The fancy columns are made from foam, which are shaped and colored to the customer's specifications with a series of machines.
Products from Carson's Coatings can be found all over Galt, Lodi and beyond. Many of the newer homes in both communities have columns - fluted, spiral, Tuscan, Greek and Mediterranean, among others.
Moldings found around windows on new homes are likely to be from Carson's Coatings. So are the moldings in commercial buildings. That includes the Wal-Mart and Pietro's Restaurant in Lodi, and Wholey Ravioli in Galt.
Carson isn't satisfied with his $7 million budget at Carson's Coatings. He plans to add a building on two-anda-half acres he owns north of his in the next couple of years to expand the business. To the east, he just bought eight acres to manufacture wire, paper, nails and trims.
While Carson isn't bashful about his success and plans to expand Carson's Coatings, he credits his wife, Terry Lee Carson, for keeping him in check.
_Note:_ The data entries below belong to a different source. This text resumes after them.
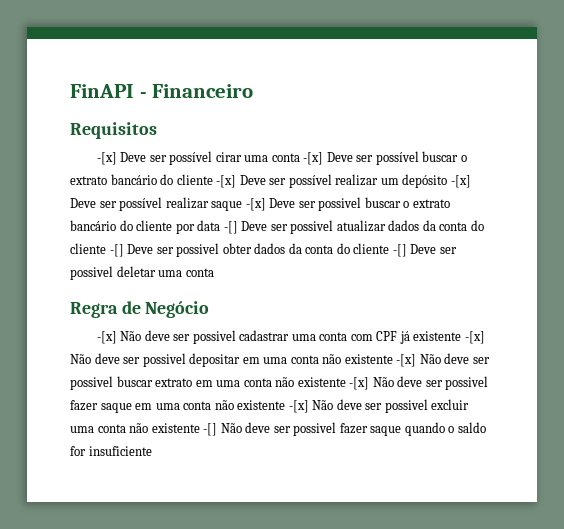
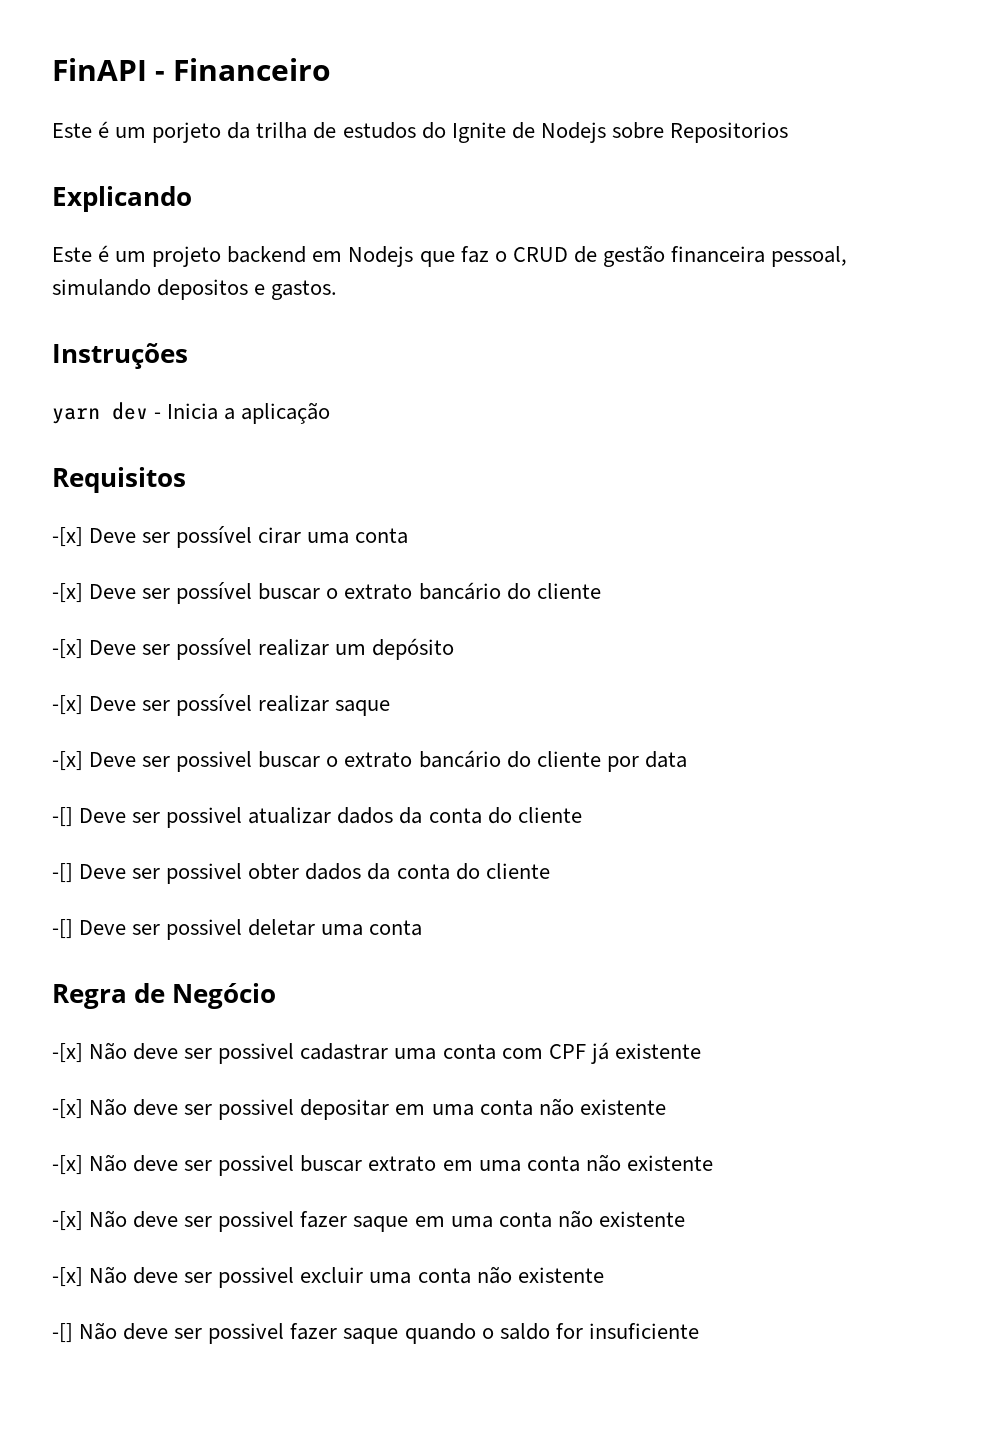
(254, 91) none -> [52,121,788,143] [52,186,192,212] [52,245,848,267] [52,279,338,300] [52,343,188,369] [52,402,331,424] // Este é um porjeto da trilha de estudos do Ignite de Nodejs sobre Repositorios // Explicando // Este é um projeto backend em Nodejs que faz o CRUD de gestão financeira pessoal, simulando depositos e gastos. // Instruções // yarn dev - Inicia a aplicação
(300, 157) none -> (409, 536) //
(213, 179) none -> (601, 591) //
(448, 181) none -> (455, 649) //
(243, 206) none -> (391, 708) //
(221, 225) none -> (687, 759) //
(106, 248) none -> (582, 815) //
(390, 248) none -> (550, 871) //
(462, 336) none -> (701, 1051) //
(393, 359) none -> (666, 1107) //
(346, 382) none -> (713, 1163) //
(286, 405) none -> (685, 1219) //
(200, 428) none -> (604, 1275) //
"God help me if I want to build something without her approval - it won't happen," De Carson said. "She knows what we can afford to do. She is the backbone of the operation."
Not only does she control the purse strings at Carson's Coatings, but Terry Carson also serves on the Boys and Girls Club board with her husband.
Carson said he gained his business skills from the late Bill Spaans. During his early days at Carson's Coatings, De Carson brought his finances to Spaans every month for five years.
"He said, 'Your budget is getting out of control,'" Carson recalls.
A sports fanatic
Carson's office looks more like a sports memorabilia room than a place where he oversees his $7 million business. He has autographed pictures of several professional golfers, baseball great Barry Bonds and a frame with autographed pictures and baseballs of Willie Mays and Willie McCovey.
"I'm a Tiger Woods fan and a Barry Bonds fan," Carson said with the same vigor as he tackles his own business and the Boys and Girls Club.
Add football Hall-of-Famer Joe Montana to that list, but his Montana memorabilia is at home.
He's proud of being a descendant of Kit Carson, the legendary 19th-century Civil War hero in the Southwest and fur trapper in California. In fact, Carson says he has an authentic letter that Kit Carson wrote from a clipper ship.
When not wrapped up in his business or the Boys and Girls Club, Carson enjoys karate, fishing and hunting squirrels, prairie dogs, quail and some big game.
"My son shot a buffalo with a 6 mm at 9 years old - one shot," Carson said, beaming with pride.
His son, Kit, now 12, shot the buffalo "three inches behind the ear, where I told him to shoot."
De Carson is also a member of the Galt Sunrise Rotary Club.
Kit is the only child the Carsons had together. Terry Carson has three children from a previous marriage, Julie Nunez, 29, Roy Guira, 27, and Jody Guira, 23. The Carsons have one granddaughter.